Además de atender el manejo de la pesquería, Morales Portillo apuntó que estos proyectos dan certeza al consumidor final de que el producto es de calidad para el consumo y que proviene de una pesca sostenible, resultado de una organización en comunidad que sigue prácticas responsables con el medio ambiente.

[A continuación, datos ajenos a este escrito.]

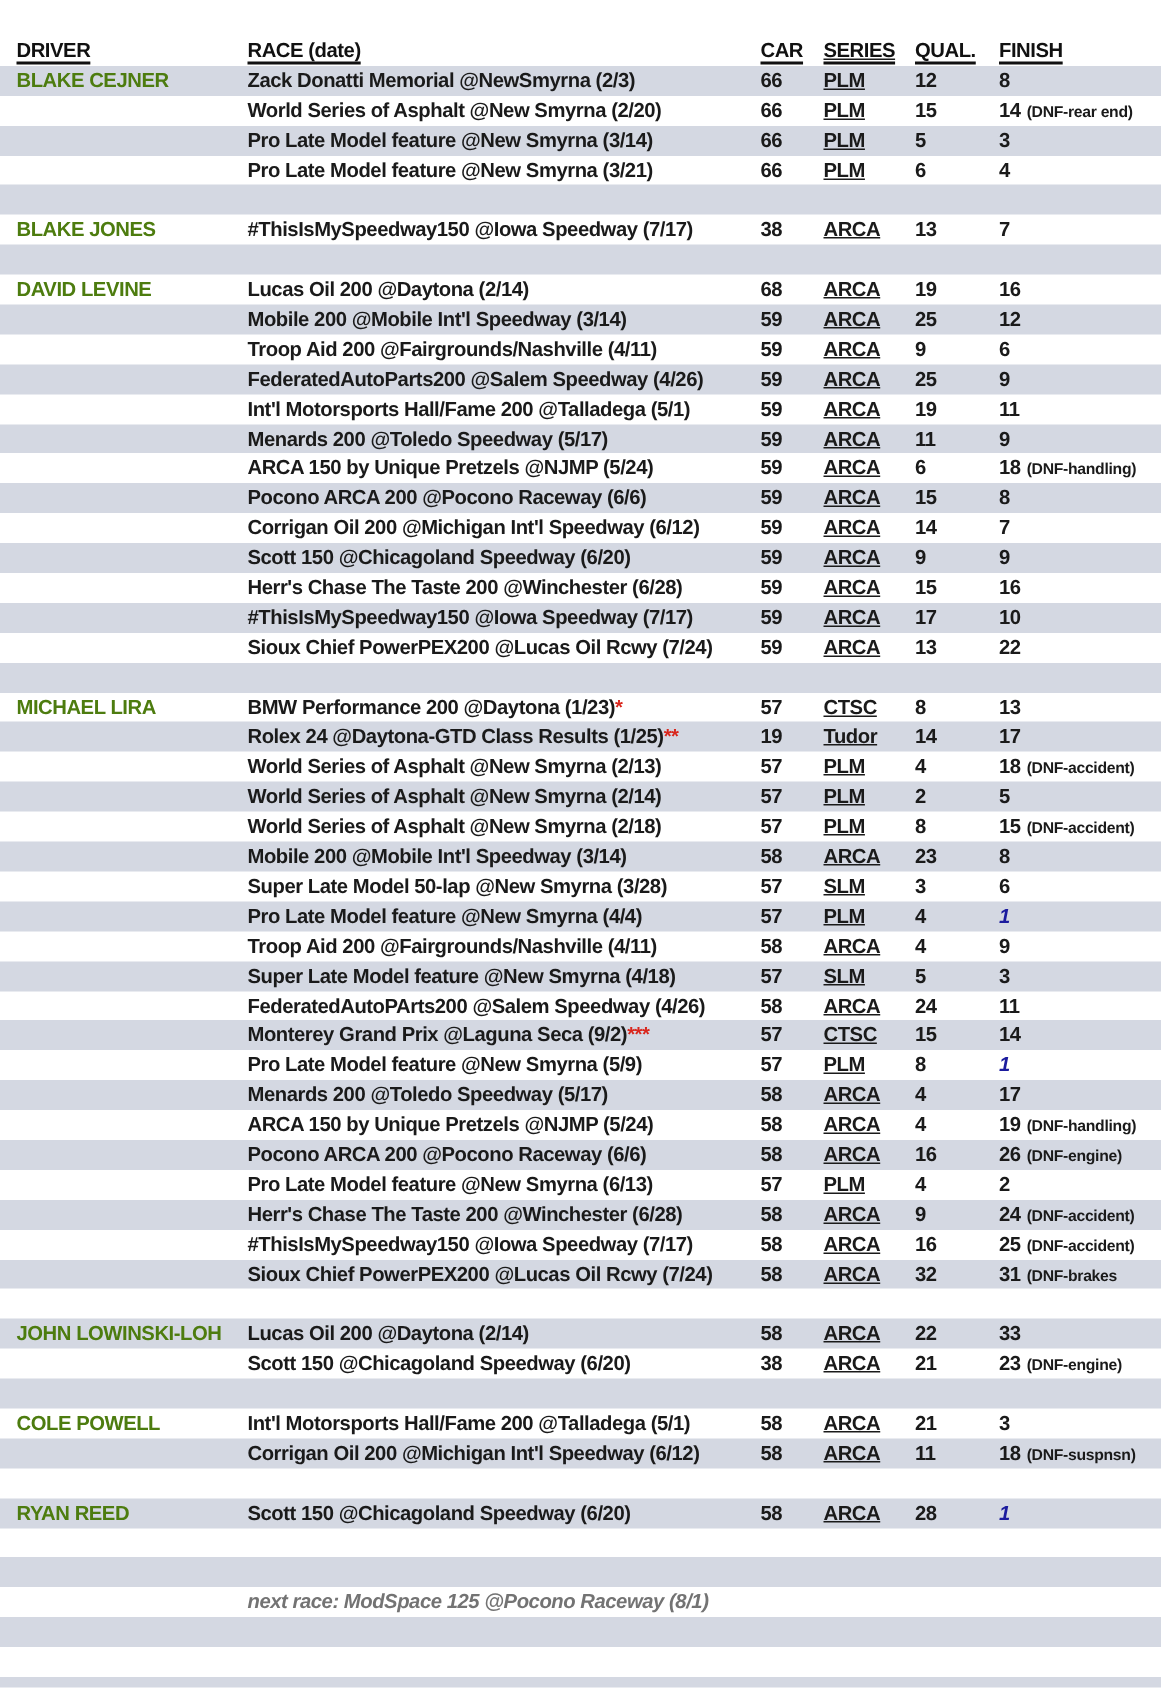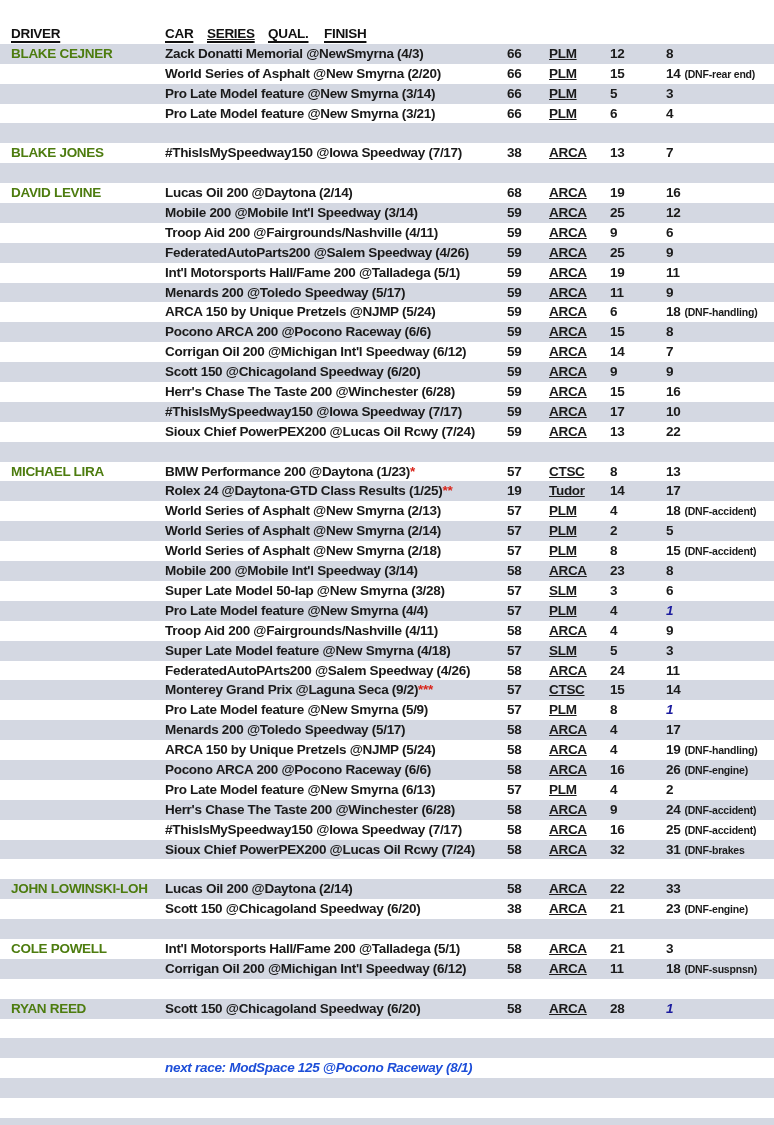"RACE (date)" div.cell { html: none -> <div><span>RACE (date)</span></div> }
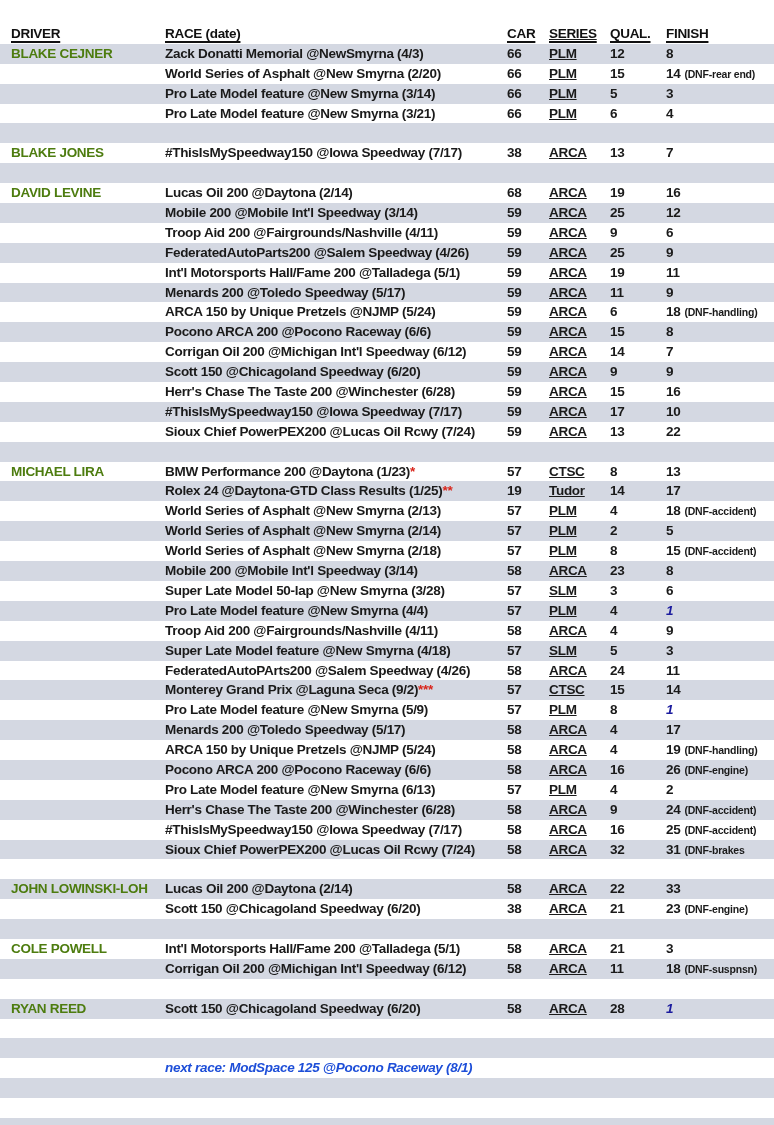"Zack Donatti Memorial @NewSmyrna (4/3)" span.race-text { text: 4/3 -> 2/3 }
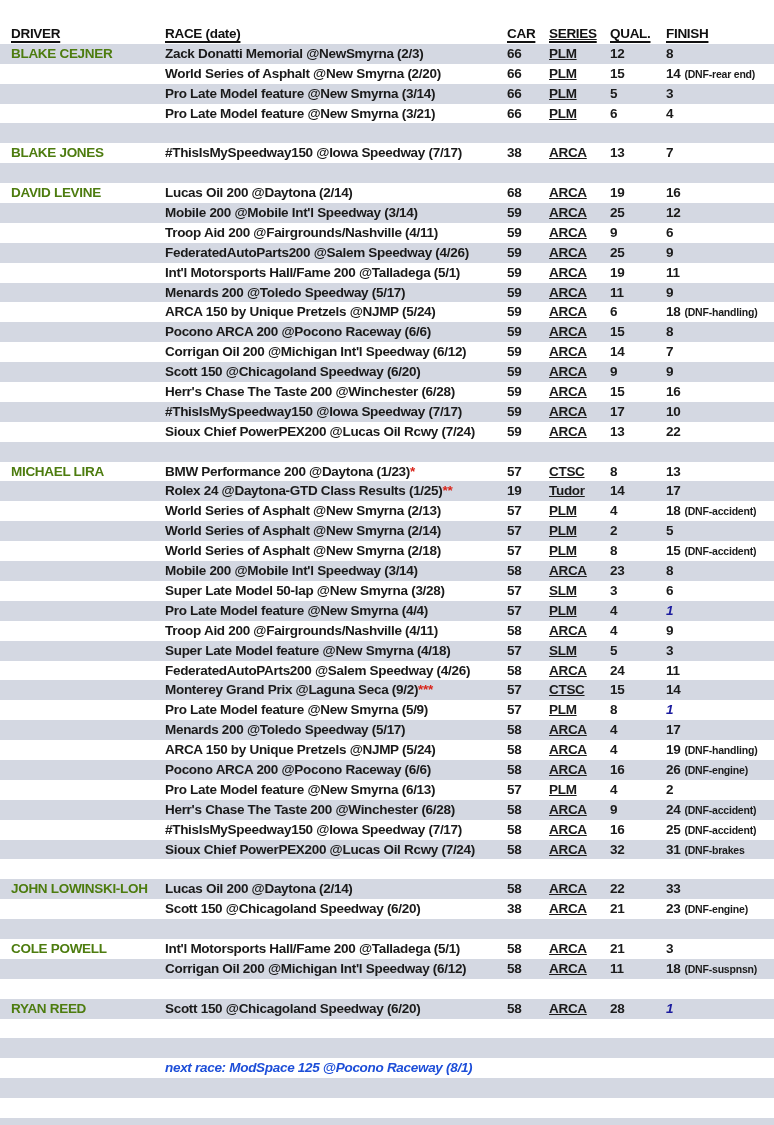"next race: ModSpace 125 @Pocono" .next-race-row .race-text { color: #1d4ed8 -> #737373 }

Actualmente, por disposición oficial, el Pulpo café (Octopus bimaculatus) y el Pulpo verde (Octopus hubbsorum) se encuentran en veda a partir de agosto y septiembre, respectivamente, y hasta el 30 de noviembre de cada año. Lo anterior se deriva de un acuerdo que surge en 2015 como una medida de manejo comunitario que contó con el respaldo de la autoridad –CONAPESCA–  y que fue formalizado en 2016. Esa medida será complemento de que otras que promueve la comunidad como el de limitar el número de trampas con las que opera cada embarcación, así como el establecimiento de refugios pesqueros, la rotación de zonas de pesca, y captura con base en la disponibilidad anual del recurso, por citar algunos ejemplos.

“Si se respeta la veda estás asegurando que va a haber progenie en las siguientes generaciones, y entonces se podrá seguir pescando… esta veda es importante porque lo que hace es proteger el periodo de reproducción del Pulpo”, concluyó Christian Morales Portillo.